==== Data in this exercise ====

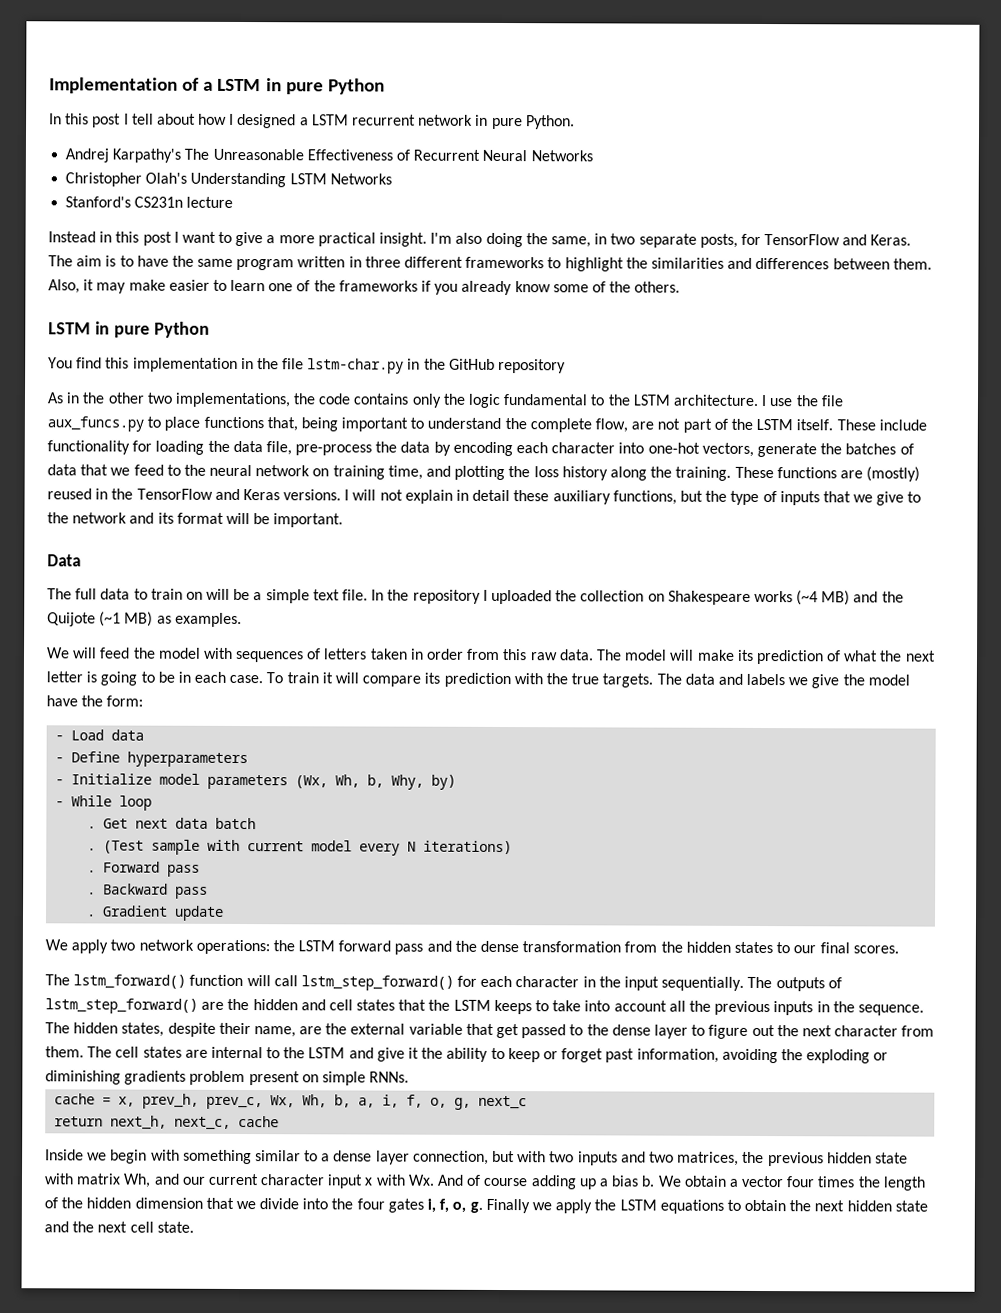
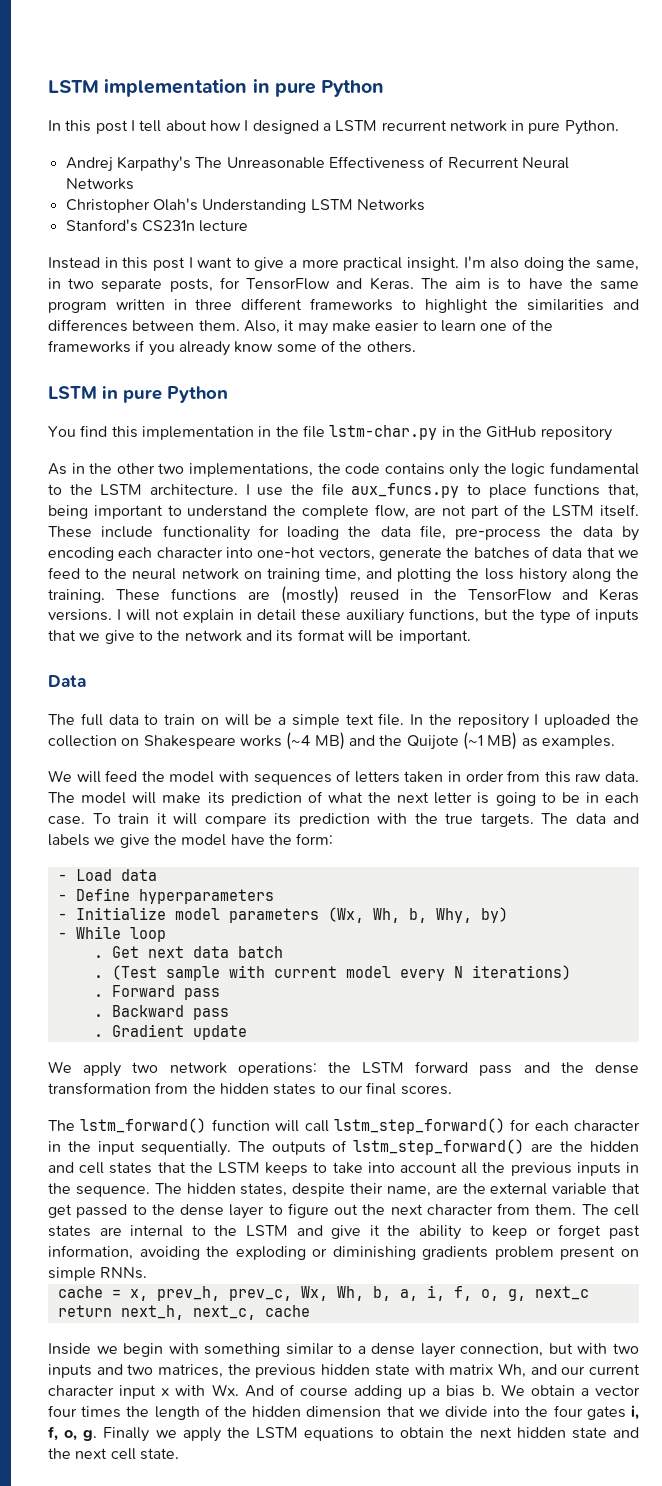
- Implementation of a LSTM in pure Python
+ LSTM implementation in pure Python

====
==== Data in this exercise ====

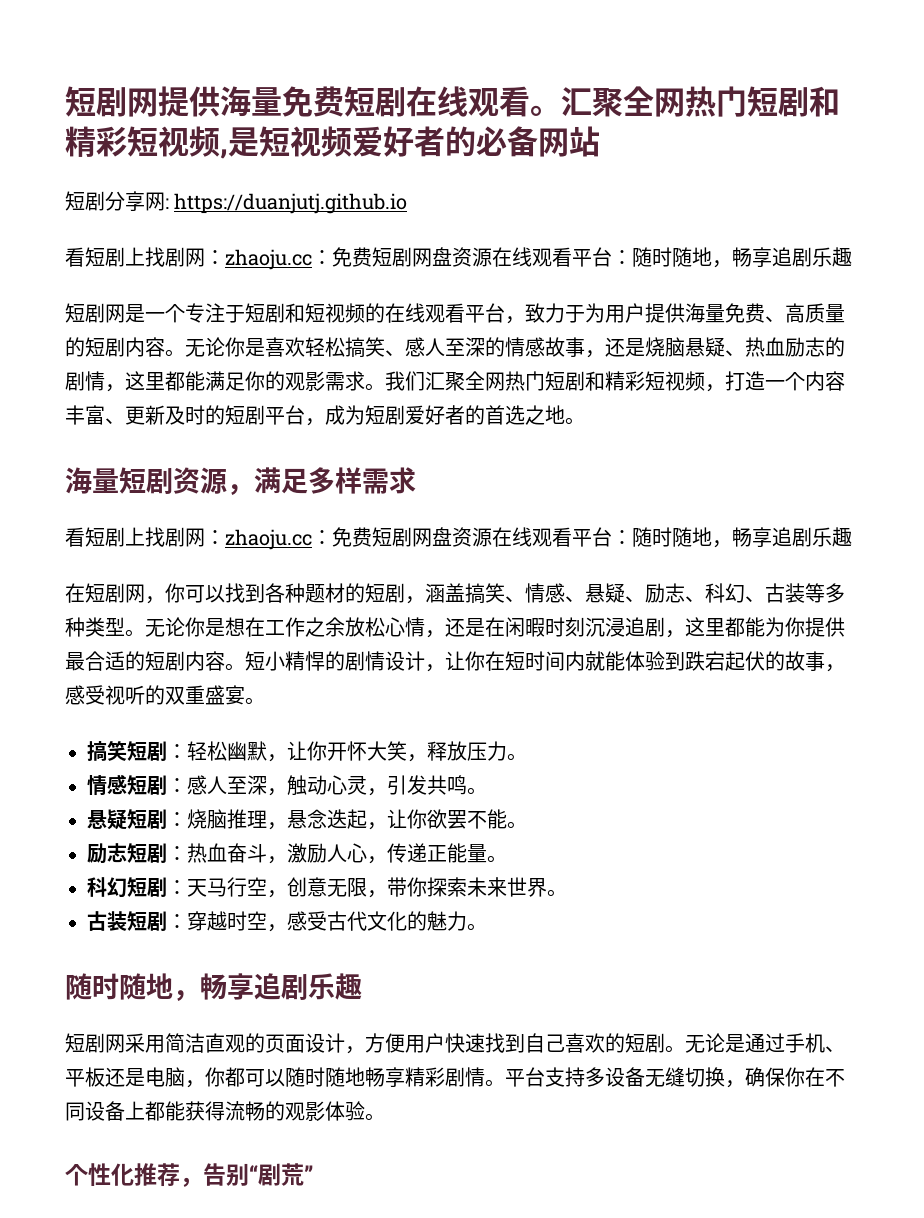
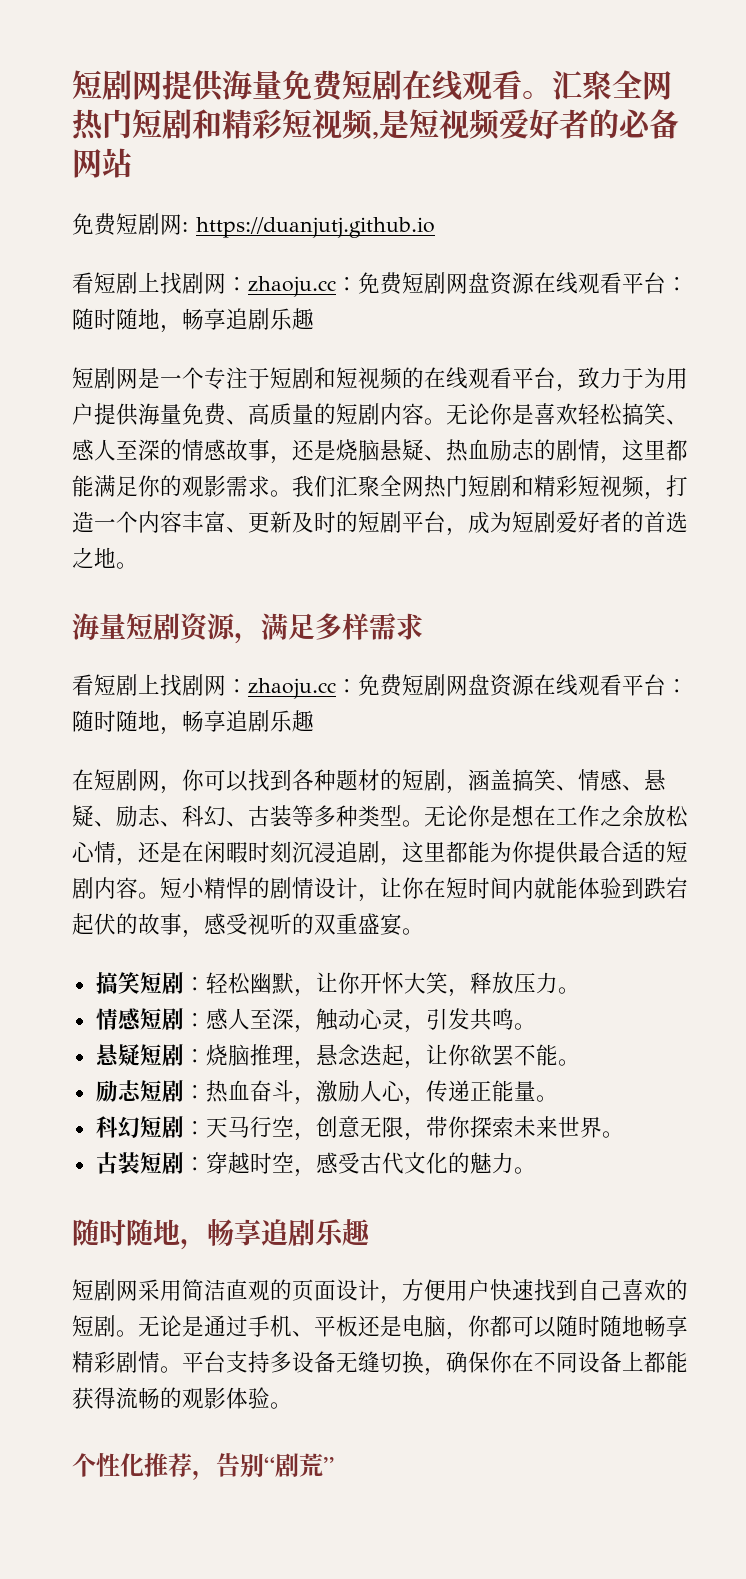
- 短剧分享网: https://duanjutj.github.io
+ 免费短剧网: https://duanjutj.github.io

====
==== Data in this exercise ====

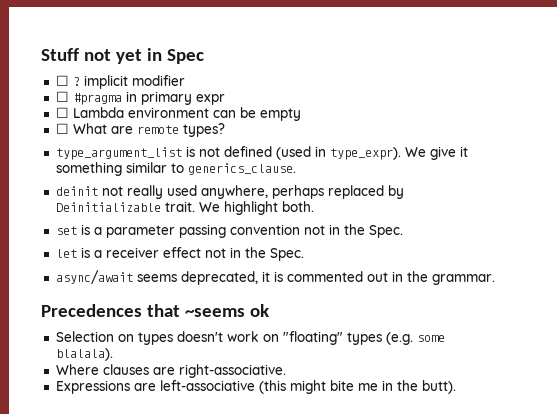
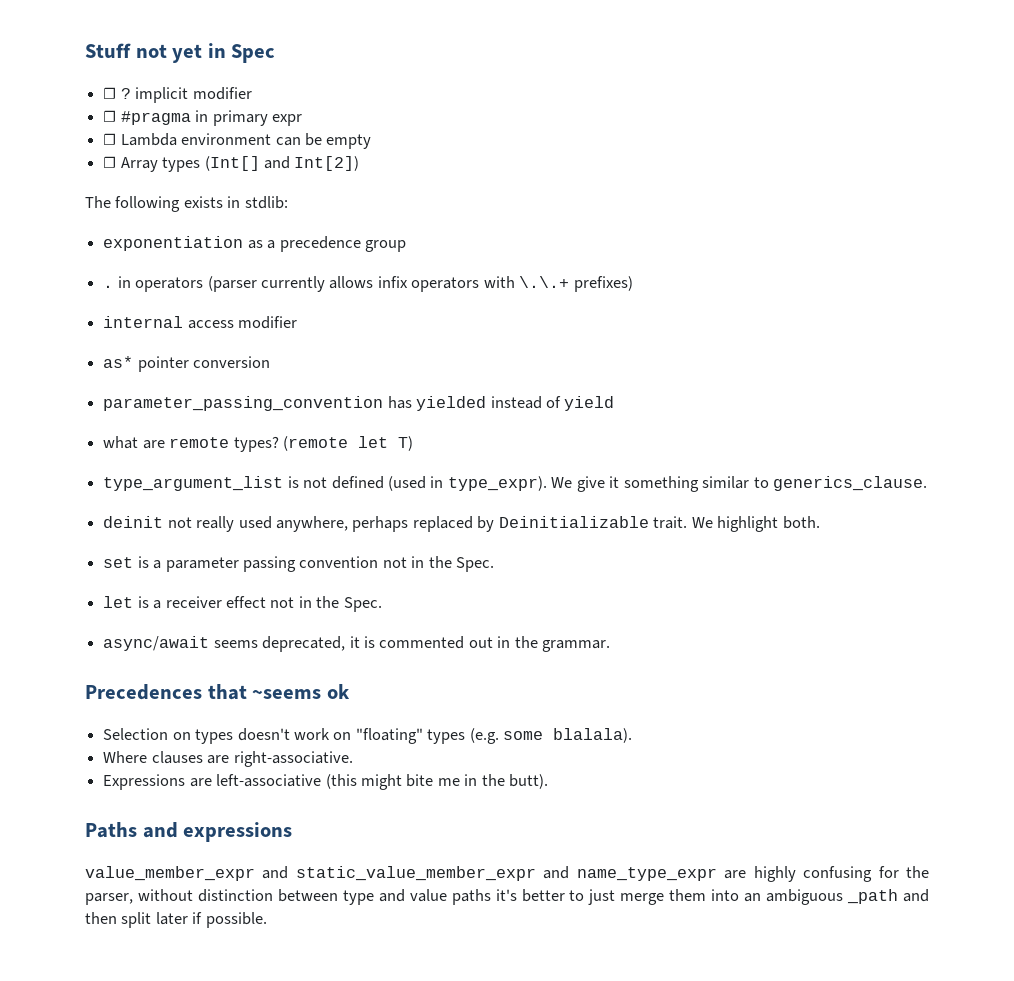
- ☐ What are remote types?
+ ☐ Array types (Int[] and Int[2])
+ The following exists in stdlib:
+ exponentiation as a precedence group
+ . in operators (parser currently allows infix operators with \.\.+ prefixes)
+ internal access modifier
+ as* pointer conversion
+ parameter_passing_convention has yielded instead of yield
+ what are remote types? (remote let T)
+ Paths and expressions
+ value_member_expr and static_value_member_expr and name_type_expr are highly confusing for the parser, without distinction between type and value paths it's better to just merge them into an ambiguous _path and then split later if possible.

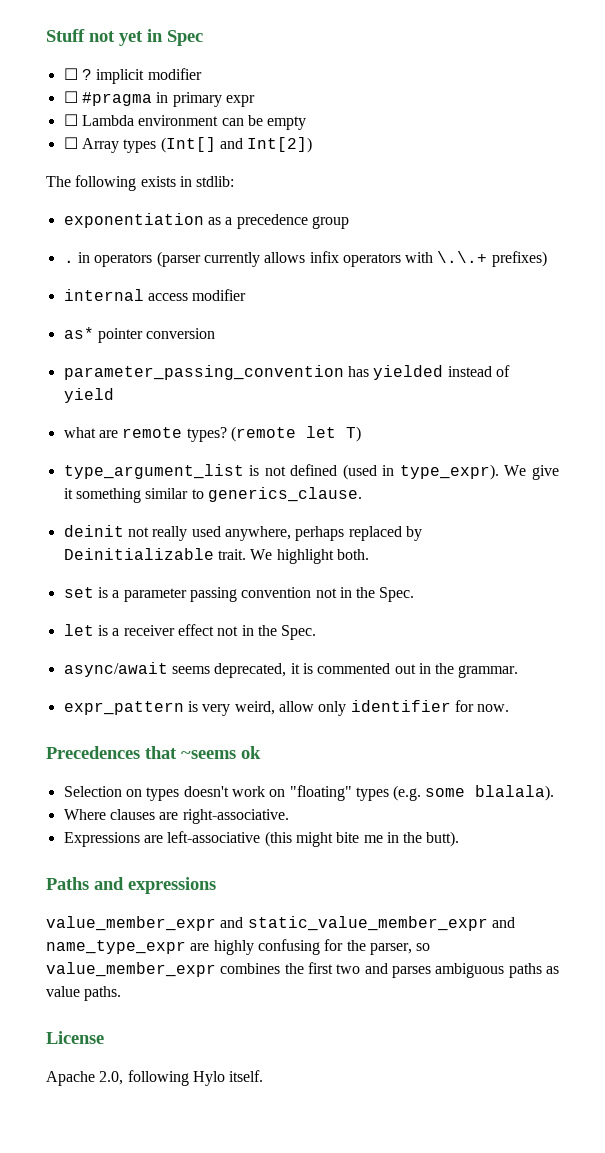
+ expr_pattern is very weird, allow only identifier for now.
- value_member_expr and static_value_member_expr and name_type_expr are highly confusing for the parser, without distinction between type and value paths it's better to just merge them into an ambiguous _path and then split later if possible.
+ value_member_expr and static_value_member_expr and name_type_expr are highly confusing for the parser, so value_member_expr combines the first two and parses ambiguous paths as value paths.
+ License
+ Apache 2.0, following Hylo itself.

====

▸ **Work required**
Each line from the one that contains "(Int[] and Int[2])" down to the one that contains "following Hylo itself." is to be returned exactly as it stands above, both ends included, with pictures removed.

▸ **Response below**
+ ☐ Array types (Int[] and Int[2])
+ The following exists in stdlib:
+ exponentiation as a precedence group
+ . in operators (parser currently allows infix operators with \.\.+ prefixes)
+ internal access modifier
+ as* pointer conversion
+ parameter_passing_convention has yielded instead of yield
+ what are remote types? (remote let T)
+ Paths and expressions
+ value_member_expr and static_value_member_expr and name_type_expr are highly confusing for the parser, without distinction between type and value paths it's better to just merge them into an ambiguous _path and then split later if possible.

+ expr_pattern is very weird, allow only identifier for now.
- value_member_expr and static_value_member_expr and name_type_expr are highly confusing for the parser, without distinction between type and value paths it's better to just merge them into an ambiguous _path and then split later if possible.
+ value_member_expr and static_value_member_expr and name_type_expr are highly confusing for the parser, so value_member_expr combines the first two and parses ambiguous paths as value paths.
+ License
+ Apache 2.0, following Hylo itself.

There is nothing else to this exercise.